* _SOURCE MATERIAL_:
====================

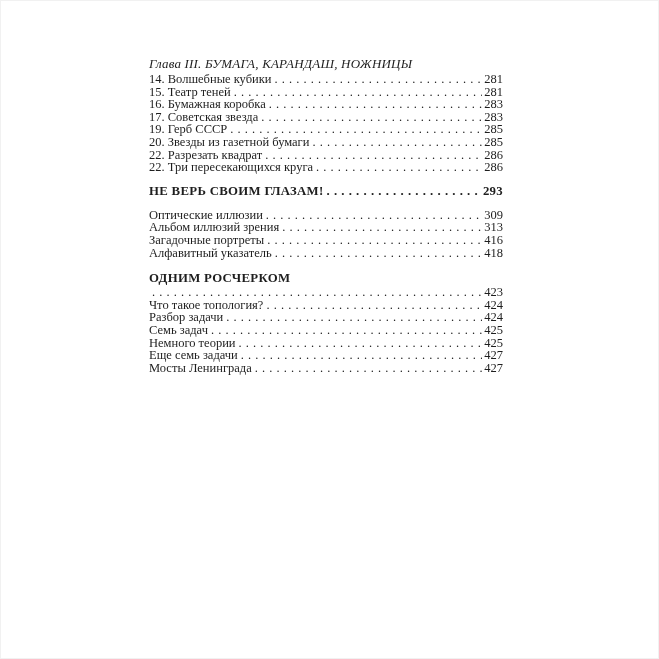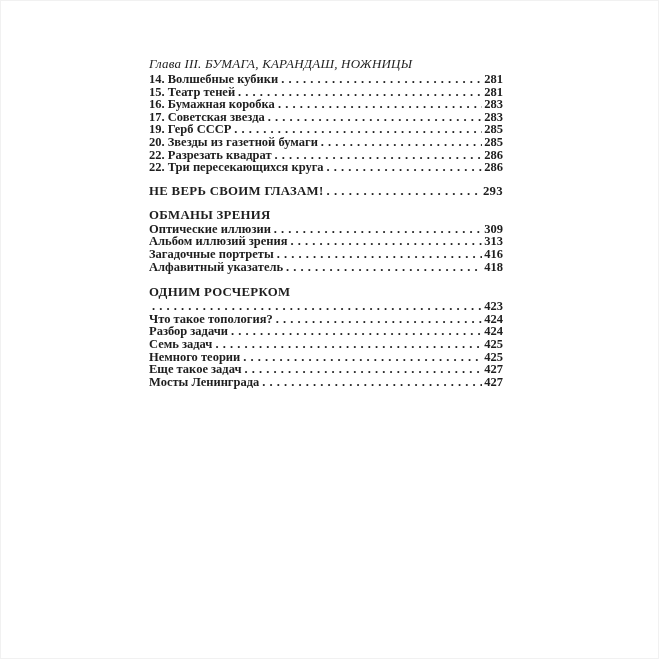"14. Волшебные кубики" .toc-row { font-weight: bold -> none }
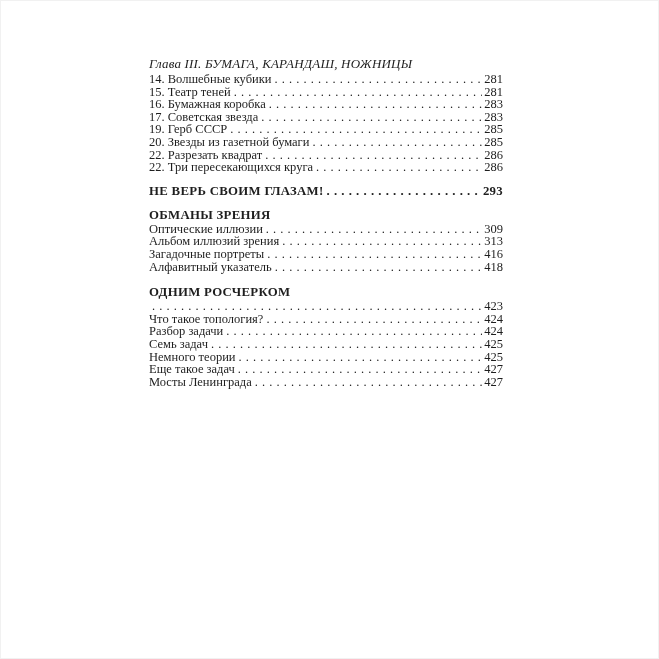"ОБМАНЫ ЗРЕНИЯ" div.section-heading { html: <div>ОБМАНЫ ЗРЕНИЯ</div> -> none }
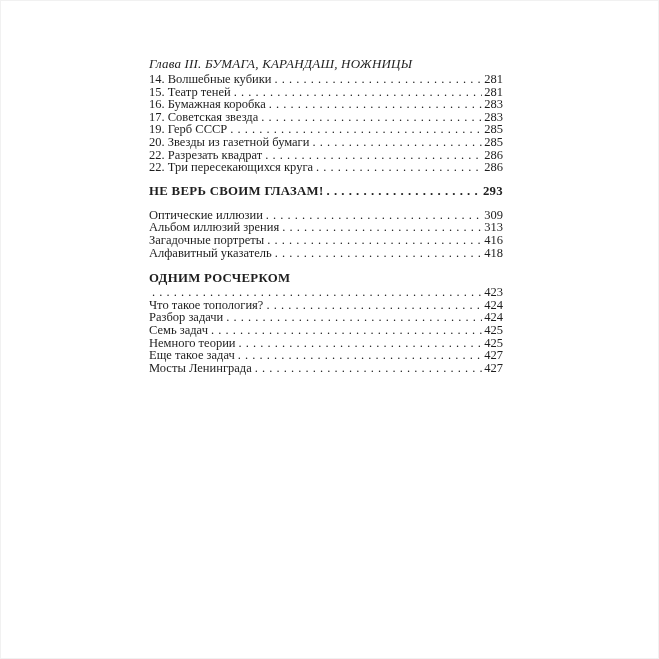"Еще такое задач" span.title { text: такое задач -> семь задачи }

====================

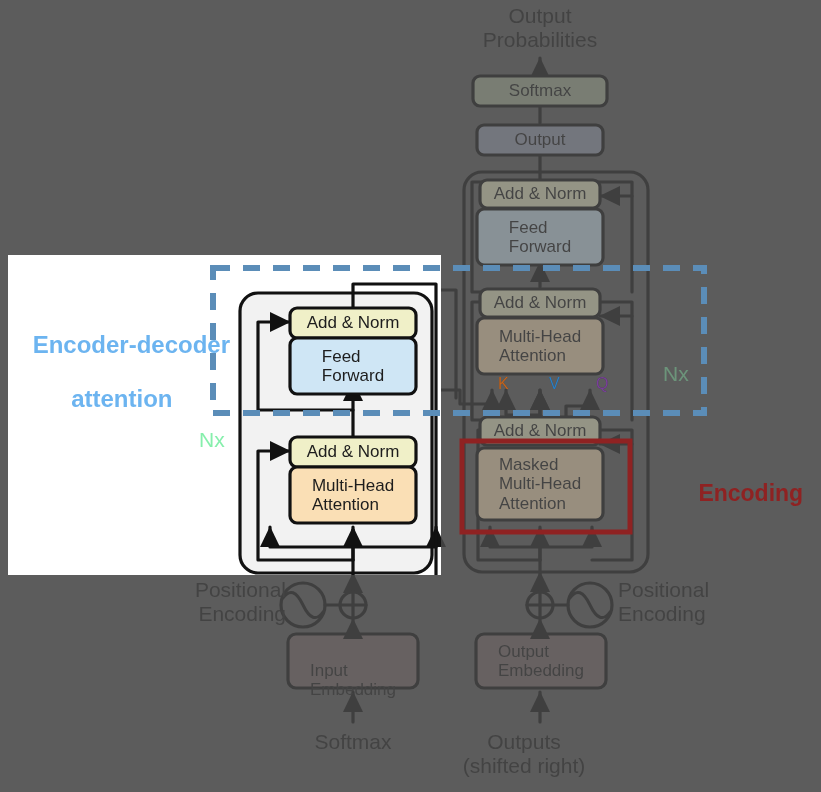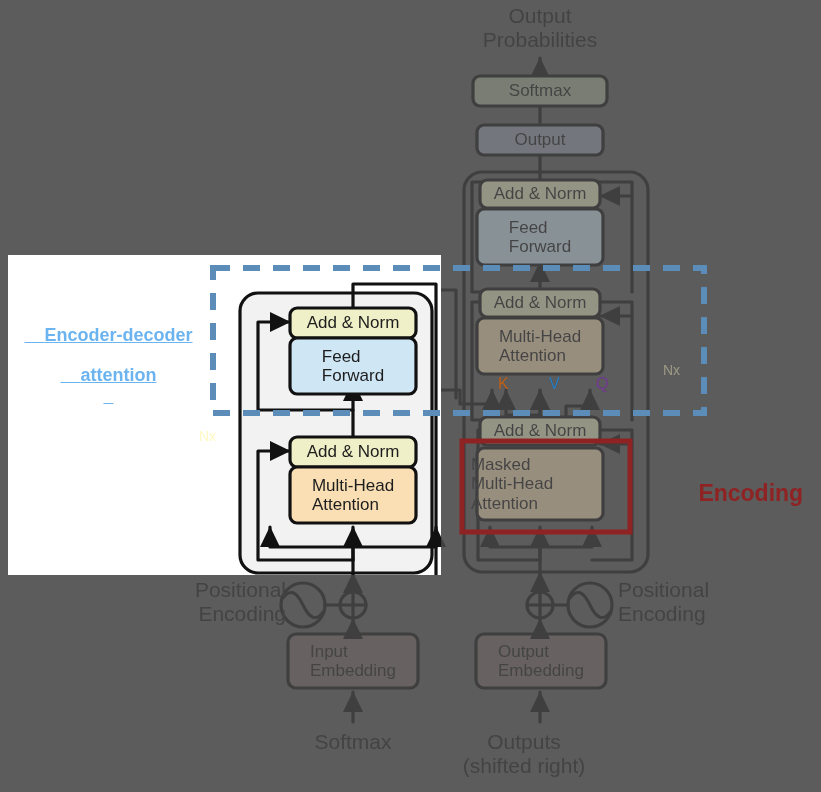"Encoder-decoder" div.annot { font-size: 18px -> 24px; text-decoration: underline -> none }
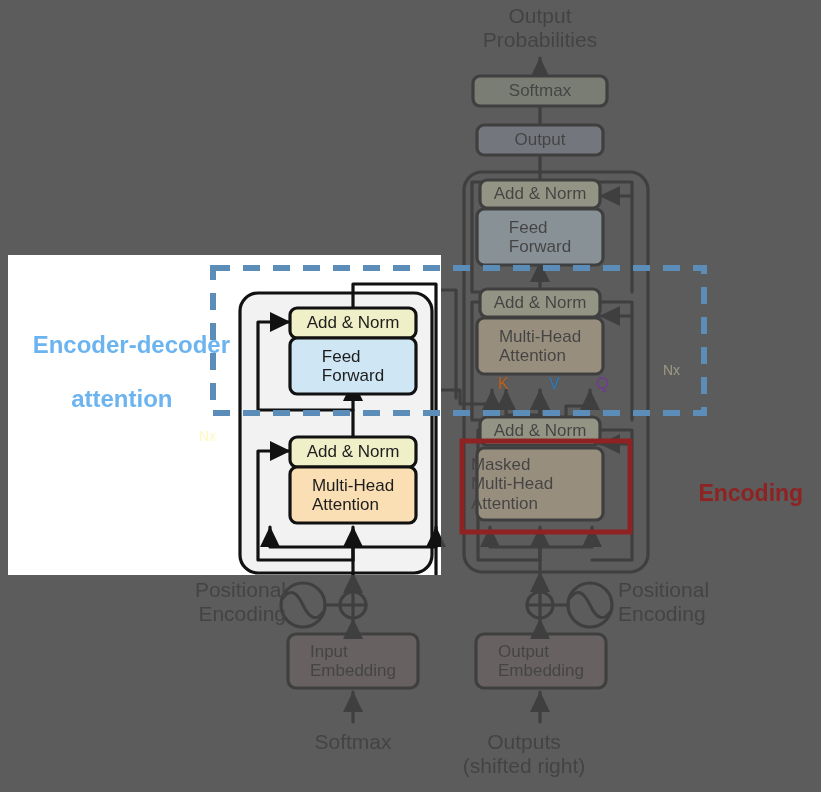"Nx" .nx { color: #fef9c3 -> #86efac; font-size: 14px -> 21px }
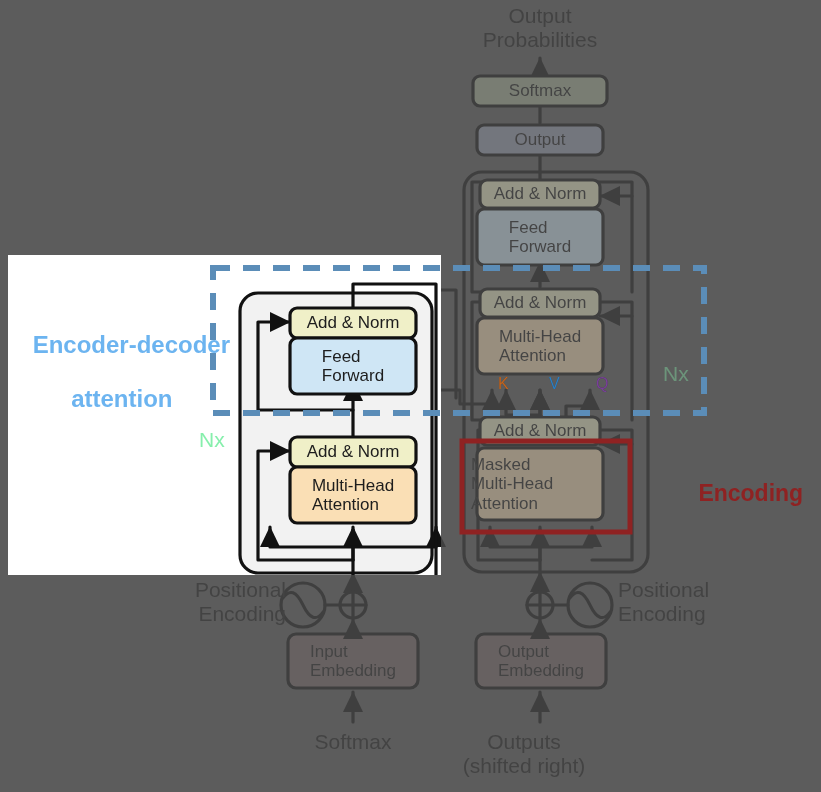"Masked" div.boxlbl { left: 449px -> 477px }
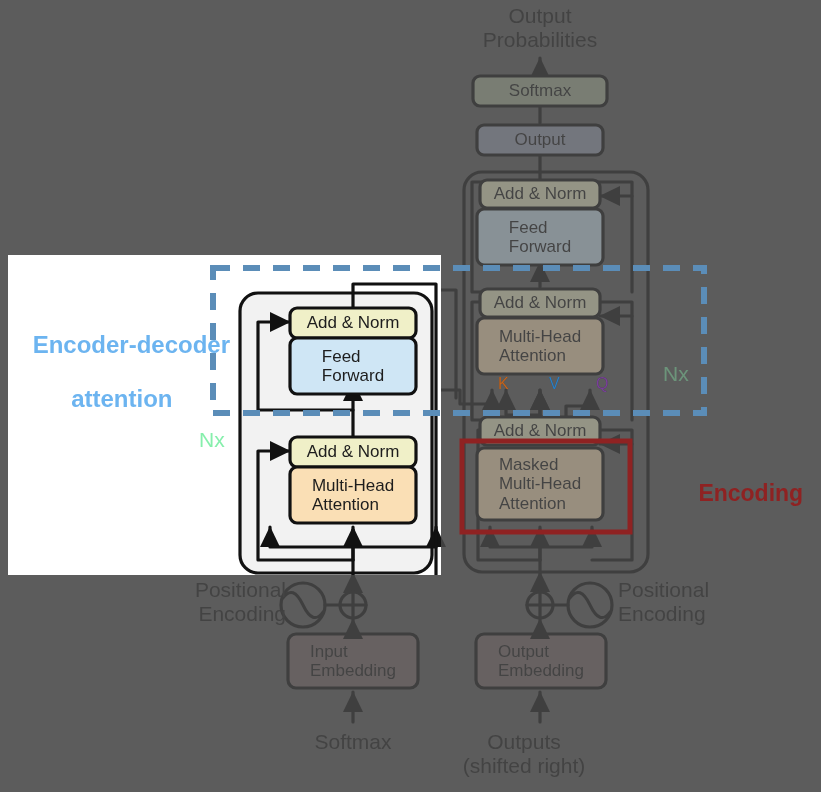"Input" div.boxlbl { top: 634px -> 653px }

====================

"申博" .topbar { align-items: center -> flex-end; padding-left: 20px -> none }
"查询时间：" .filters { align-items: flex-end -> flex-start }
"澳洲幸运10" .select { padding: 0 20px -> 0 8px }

====================

* _WHAT TO DO_: From the listing above, repeat only the lines between the line containing "font-weight: bold ->" and the line containing "text: такое задач", those two included. Pictures are not part of the copy.

* _YOUR SOLUTION_:
"14. Волшебные кубики" .toc-row { font-weight: bold -> none }
"ОБМАНЫ ЗРЕНИЯ" div.section-heading { html: <div>ОБМАНЫ ЗРЕНИЯ</div> -> none }
"Еще такое задач" span.title { text: такое задач -> семь задачи }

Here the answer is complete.